Victor Gonzalez told Los Angeles station KTLA he tried to help some of the victims.

“I was trying to help the two girls in the back,” he said. “I started shaking them, you know, and talking to them and waking them up, but they weren’t responding, and they weren’t breathing.”

Moreno said a possible crime had preceded the crash, “forcing this person to drive the way they did.”

The victims’ families are crushed.

“For our family, the world has gone dark,” Jose Izquierdo, Kimberly and Amezola’s brother, told KTLA. “They had such an impact on this world in such a little time that they had to. They did everything out of the kindness of their heart, and their compassion and their intelligence.

“This was another night when they went out together, and they were responsible, and they didn’t drive.”

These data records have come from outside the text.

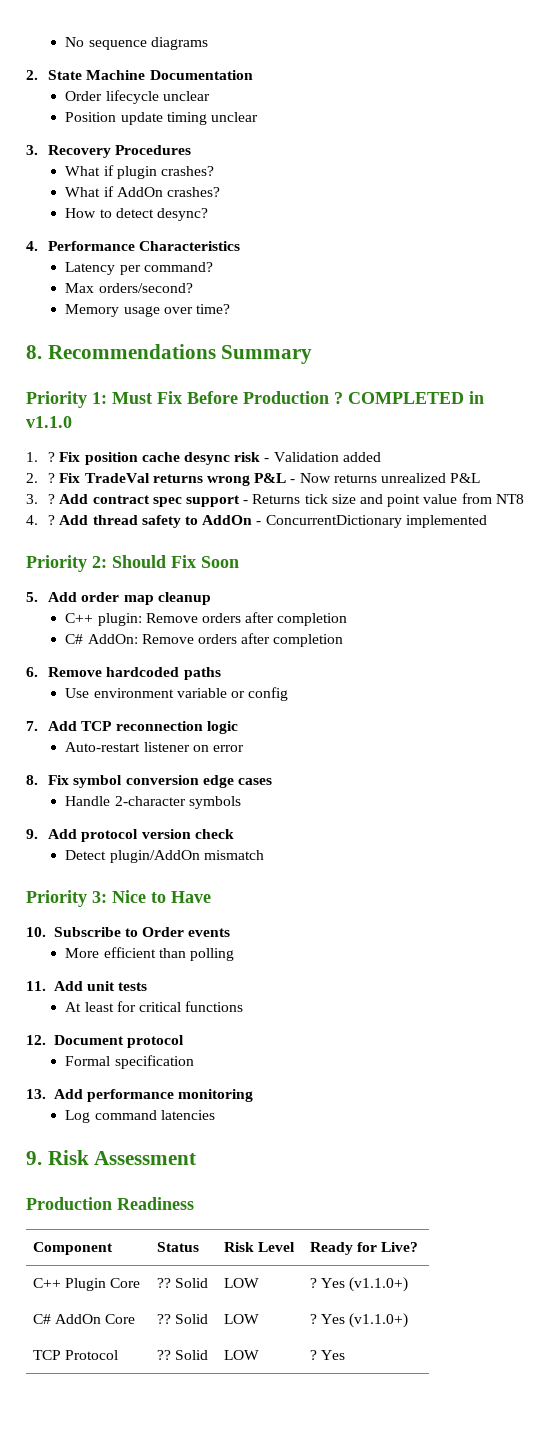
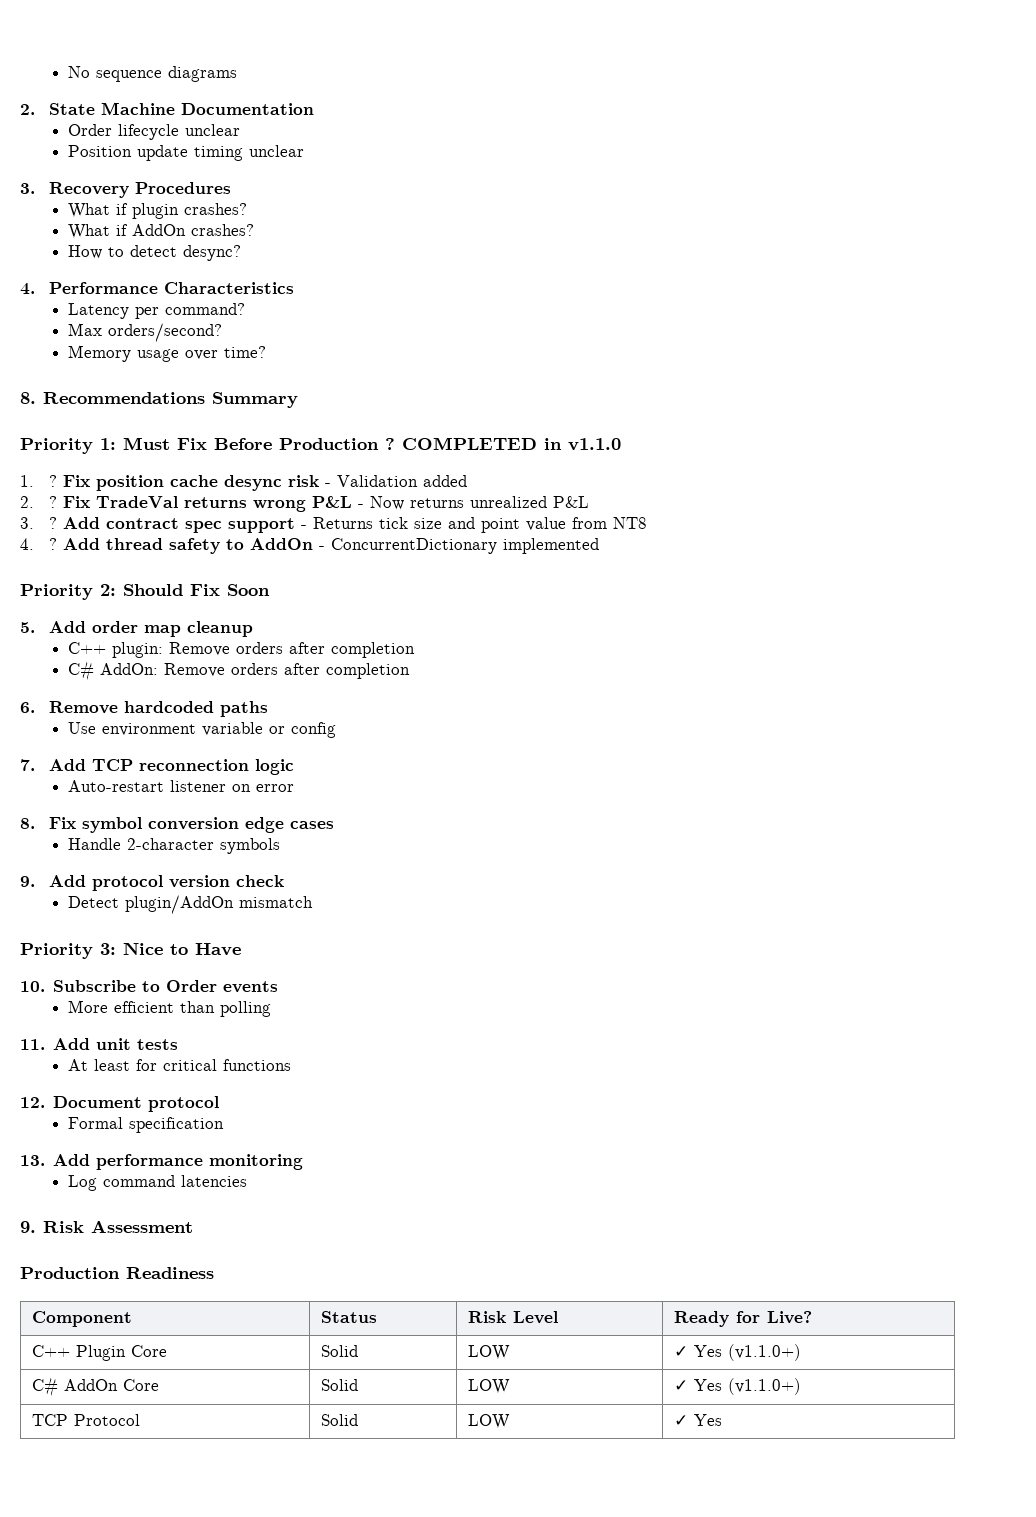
- C++ Plugin Core | ?? Solid | LOW | ? Yes (v1.1.0+)
+ C++ Plugin Core | Solid | LOW | ✓ Yes (v1.1.0+)
- C# AddOn Core | ?? Solid | LOW | ? Yes (v1.1.0+)
+ C# AddOn Core | Solid | LOW | ✓ Yes (v1.1.0+)
- TCP Protocol | ?? Solid | LOW | ? Yes
+ TCP Protocol | Solid | LOW | ✓ Yes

A fundraising page called Izquierdo and Amezola kind, beautiful souls. They were on their way home with their childhood friend, Arroyo, when they were killed, the site said. Izquierdo had just graduated from nursing school and hoped to move into the medical field. She was on the dance team at Cal State Dominguez Hills.

“Kimberly and Vero were both bright and full of life, with so much more life to live and gave so much love through their kindness, intelligence, compassion, and joy,” the site said.

Amezola graduated from Cal Poly Humboldt, spent her time doing field research in the Redwoods and was interested in environmental science, the site said.

“She recently got a job with the County of Orange working with animals and was looking forward to the start of a bright future,” the page said. “Kimberly and Veronica are both loving sisters who did everything together.”

A GoFundMe set up to honor the memory of Arroyo said she had a bright and promising life taken too soon.